2 Feb 2023

A Tool for Discussion

Author image for Ben Leonard
Author image for Ben Leonard
Ben Leonard

At Oxide, RFDs (Requests for Discussion) play a crucial role in driving our architectural and design decisions. They document the processes, APIs, and tools that we use. The workflow for the RFD process is based upon those of the Golang proposal process, Joyent RFD process, Rust RFC (Request for Comments) process, and Kubernetes proposal process. To learn more about RFDs and their process, you can read this post.

Similar to RFCs, our philosophy of RFDs is to allow both timely discussion of rough ideas, while still becoming a permanent repository for more established ones.

Oxide RFDs are essentially a collection of AsciiDoc documents, collected in a GitHub repo. They can be quickly iterated on in a branch, discussed actively as part of a pull request to be merged, or commented upon after having been published.

Whilst a repo is a useful storage and collaboration tool, there are a number of drawbacks: it doesn’t provide the best reading experience, is limited in terms of AsciiDoc support, and is challenging to share externally. To address these issues we developed an internal RFD site. This post serves as showcase for that site and gives a brief look at some of its features.

RFD directory

Users land directly on the directory. By default it is sorted by last updated to give the user an idea of the RFDs that are actively being worked on.

RFD site homepage

Full-text search

Full-text search is powered by a self-hosted Meilisearch instance. The search index is automatically updated whenever an RFD is edited. Users can access the search function through the navigation menu or by using the hotkey CMD+K and can quickly navigate through the search results using their keyboard whilst previewing the associated RFD.

Search dialog showing results and a preview of the matched RFD

Inline PR discussion

The discussion surrounding an RFD is crucial to understanding its context, but until recently users would have to open the associated pull request in a separate tab to view its comments. To improve this experience, we’ve implemented a feature that uses the GitHub API to fetch the pull request discussion and display the comments that are still actively attached to a line alongside the part of the document they relate to.

Pop-over menu with comments that relate to the part of the document they are next to
Figure 1. Inline comments

We achieve this by using the getLineNumber function in asciidoctor.js, which allows us to map the raw line number of the comment (from the GitHub API) to the nearest block in the rendered document. While this method may not pinpoint the exact line, it is usually accurate enough.

To avoid slowing down page load times, we use the Remix deferred response feature to stream in the comments asynchronously, holding only for the critical RFD content to finish loading.

  const rfd = await fetchRfd(num, user)
  if (!rfd) throw resp404()

  // this must not be awaited, it is being deferred
  const discussionPromise = fetchDiscussion(rfd.discussion_link, user)

  return defer({ rfd, discussionPromise })

Users can access the full discussion of an RFD at any time by opening a dialog regardless of their current location on the page. This dialog also provides the ability to jump directly to the line that is being commented on.

Dialog with a GitHub PR style timeline showing comments and snippets of the raw document
Figure 2. Full discussion

Inter-RFD linking

When an RFD document references another RFD within its content, the user can hover over the reference to see a preview of the title, authors, status, and the date of the last update. This makes it easy for users to understand the context and relationship between different RFDs, and quickly access the related documents.

Pop-over that previews the linked RFD

Jump-to menu

For users who know the title or number of the RFD they want to view, a menu can be opened by pressing CMD+/ from any page on the site. This menu allows users to quickly filter and select the desired RFD using their keyboard.
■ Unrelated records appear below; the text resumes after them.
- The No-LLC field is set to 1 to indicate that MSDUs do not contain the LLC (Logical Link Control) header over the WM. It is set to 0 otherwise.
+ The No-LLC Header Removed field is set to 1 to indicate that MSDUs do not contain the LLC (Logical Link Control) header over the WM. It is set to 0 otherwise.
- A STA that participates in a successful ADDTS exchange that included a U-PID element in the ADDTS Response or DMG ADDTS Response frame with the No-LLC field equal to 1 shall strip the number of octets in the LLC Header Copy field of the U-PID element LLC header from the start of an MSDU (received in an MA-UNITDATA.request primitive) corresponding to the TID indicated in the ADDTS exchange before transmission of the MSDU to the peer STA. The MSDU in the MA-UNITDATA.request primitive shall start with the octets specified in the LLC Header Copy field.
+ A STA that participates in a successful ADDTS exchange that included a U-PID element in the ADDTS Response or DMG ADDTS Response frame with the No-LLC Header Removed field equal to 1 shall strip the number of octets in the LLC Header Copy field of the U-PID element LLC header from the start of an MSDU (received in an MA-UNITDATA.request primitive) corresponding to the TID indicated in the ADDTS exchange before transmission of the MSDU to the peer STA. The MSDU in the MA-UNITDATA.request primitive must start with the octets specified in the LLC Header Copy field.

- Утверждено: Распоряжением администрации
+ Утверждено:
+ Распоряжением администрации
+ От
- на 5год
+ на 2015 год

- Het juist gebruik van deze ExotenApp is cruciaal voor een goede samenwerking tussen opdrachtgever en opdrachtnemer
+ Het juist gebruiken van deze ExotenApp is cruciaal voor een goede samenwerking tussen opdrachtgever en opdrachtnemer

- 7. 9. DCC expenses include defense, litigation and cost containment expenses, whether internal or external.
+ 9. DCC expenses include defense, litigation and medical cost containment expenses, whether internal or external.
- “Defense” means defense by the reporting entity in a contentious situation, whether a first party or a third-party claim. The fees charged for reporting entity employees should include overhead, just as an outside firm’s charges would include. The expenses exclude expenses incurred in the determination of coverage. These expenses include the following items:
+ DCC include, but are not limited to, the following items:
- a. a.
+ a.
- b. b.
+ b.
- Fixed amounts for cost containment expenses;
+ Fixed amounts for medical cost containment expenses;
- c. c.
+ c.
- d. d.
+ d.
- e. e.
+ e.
Navigation modal that shows a list of RFDs being filtered by an input


The internal tooling around RFDs is always improving, and as it does, we hope that the way we collaborate will also improve. There is still work to be done in terms of discoverability of documentation, such as adding more tools to filter and tag RFDs, and creating collections of documents. This will make it easier for new employees to get up to speed, and make it easier to manage the challenges that come with a growing team and an increasing amount of documentation. Having a better understanding of the whole stack is valuable, as it allows us to better understand the impact of our work on other parts of the product.

Additionally, we need to consider how we can make this process more accessible to everyone. Writing an RFD currently requires cloning a Git repo, running a script, committing, pushing, and making a PR. We are thinking about how to do this all through the web app with an embedded text editor. Oxide is and will continue to be an engineering-led organization, but RFDs are not just for engineers. Making it easier for everyone to create and collaborate on these documents will result in richer conversations.